Since pictures do not belong in the copy, please repeat every record below exactly without them.
+++ INFORMATION SUPPLIED +++
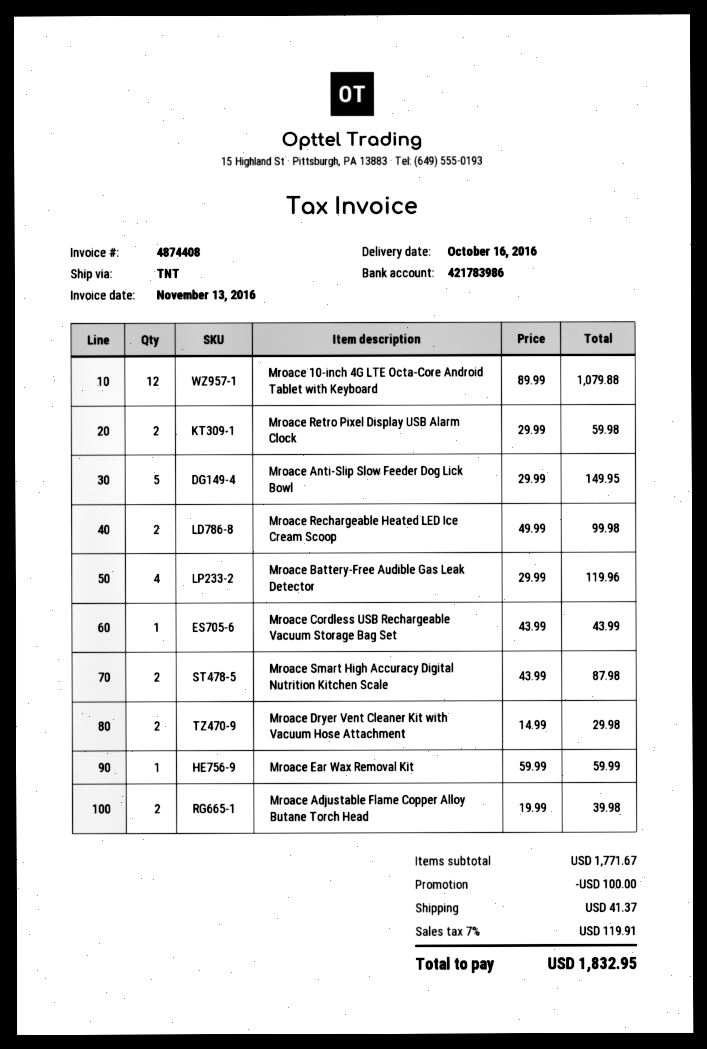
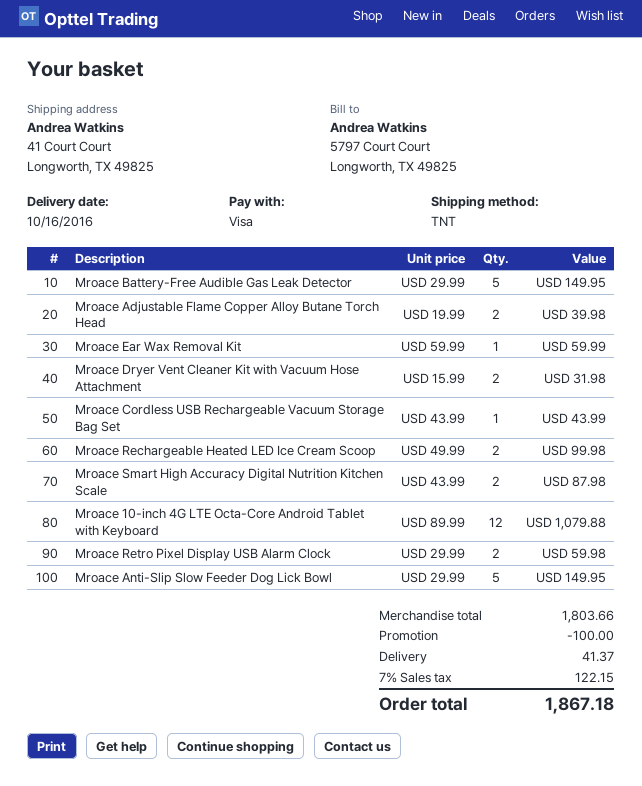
Mroace Battery-Free Audible Gas Leak Detector: 4 x 29.99 = 119.96 -> 5 x 29.99 = 149.95
Mroace Dryer Vent Cleaner Kit with Vacuum Hose Attachment: 2 x 14.99 = 29.98 -> 2 x 15.99 = 31.98
subtotal: 1771.67 -> 1803.66
tax: 7% = 119.91 -> 7% = 122.15
total: 1832.95 -> 1867.18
+++
ANSWER FOR THIS EXERCISE
Mroace Battery-Free Audible Gas Leak Detector: 4 x 29.99 = 119.96 -> 5 x 29.99 = 149.95
Mroace Dryer Vent Cleaner Kit with Vacuum Hose Attachment: 2 x 14.99 = 29.98 -> 2 x 15.99 = 31.98
subtotal: 1771.67 -> 1803.66
tax: 7% = 119.91 -> 7% = 122.15
total: 1832.95 -> 1867.18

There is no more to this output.